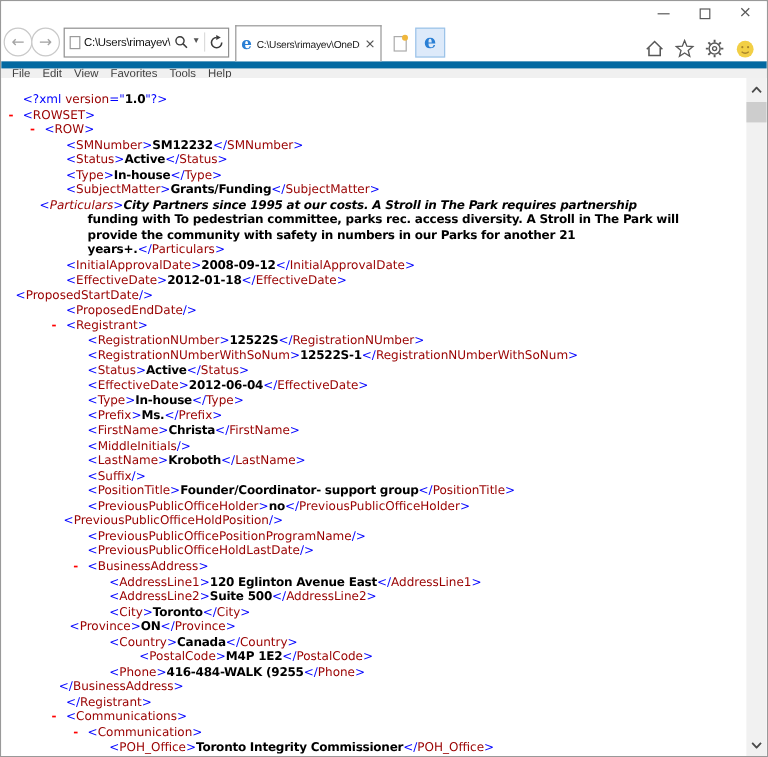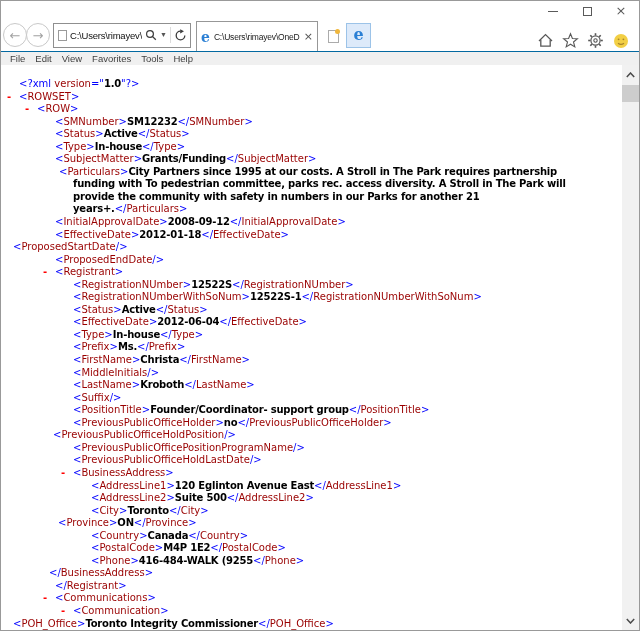"File" .menubar { border-top: 1px solid #0369a1 -> 6px solid #0369a1 }
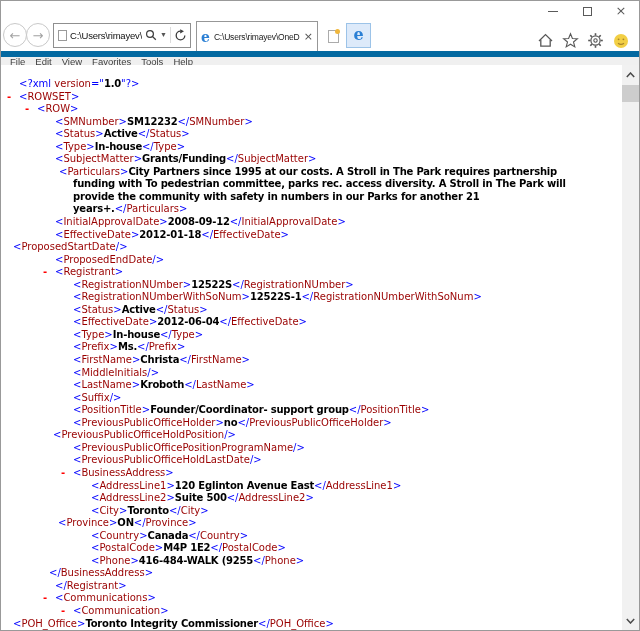"<Particulars>City Partners since 1995 at" div.xrow { font-style: none -> italic; padding-left: 46px -> 20px }
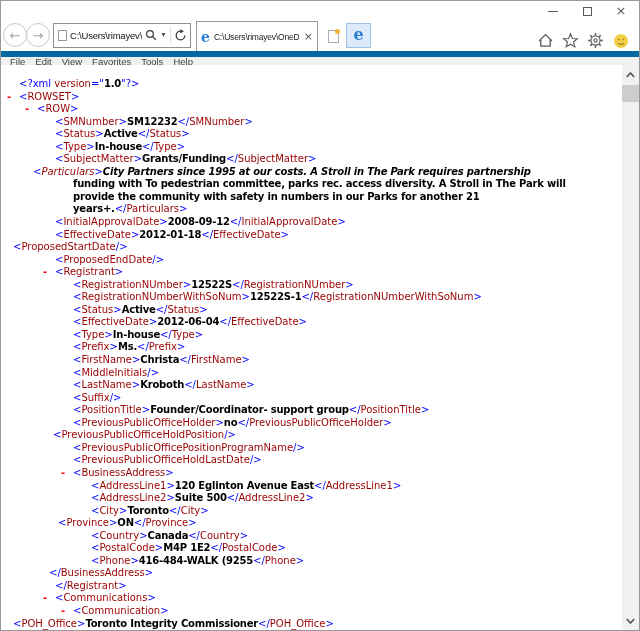"<PostalCode>M4P 1E2</PostalCode>" div.xrow { padding-left: 78px -> 103px }
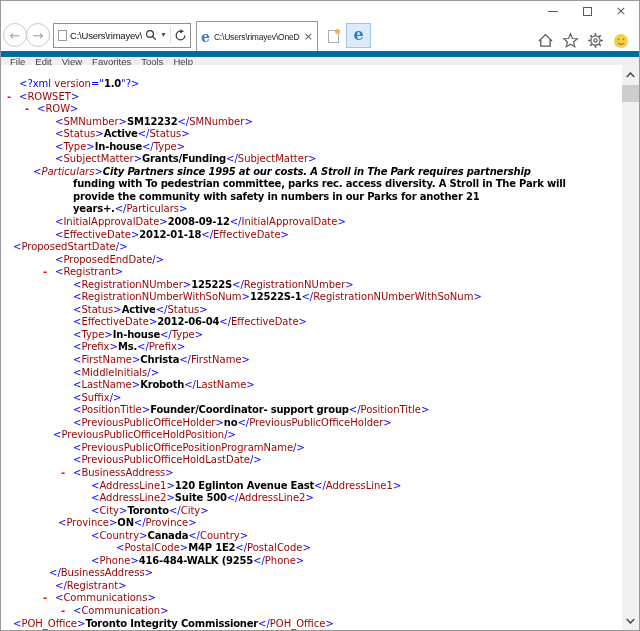"<POH_Office>Toronto Integrity" div.xrow { padding-left: none -> 78px }
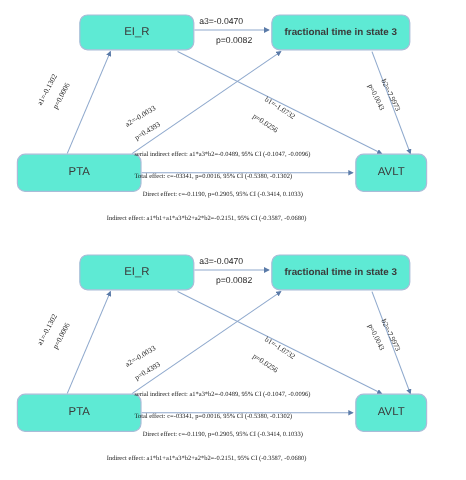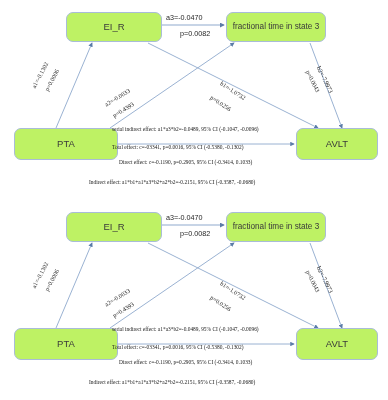"EI_R" .node { background: #bef264 -> #5eead4 }
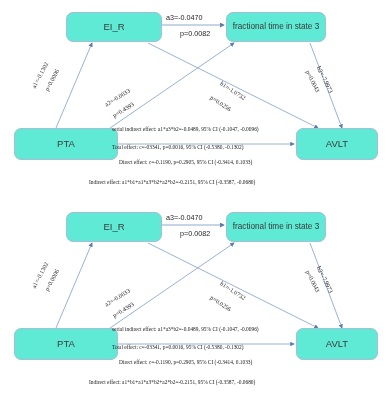"fractional time in state 3" .node-frac { font-weight: none -> bold; width: 100px -> 116px }
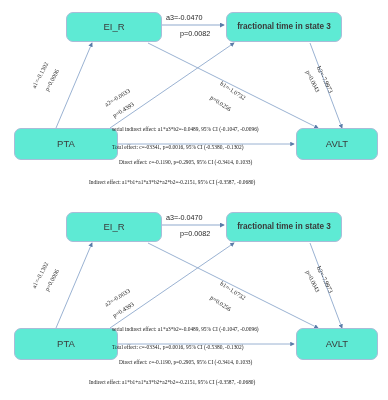"AVLT" .node-avlt { width: 82px -> 60px }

[Work instructions]:
All of the listing should be transcribed exactly, but none of its images.

[Reply]:
"File" .menubar { border-top: 1px solid #0369a1 -> 6px solid #0369a1 }
"<Particulars>City Partners since 1995 at" div.xrow { font-style: none -> italic; padding-left: 46px -> 20px }
"<PostalCode>M4P 1E2</PostalCode>" div.xrow { padding-left: 78px -> 103px }
"<POH_Office>Toronto Integrity" div.xrow { padding-left: none -> 78px }
"EI_R" .node { background: #bef264 -> #5eead4 }
"fractional time in state 3" .node-frac { font-weight: none -> bold; width: 100px -> 116px }
"AVLT" .node-avlt { width: 82px -> 60px }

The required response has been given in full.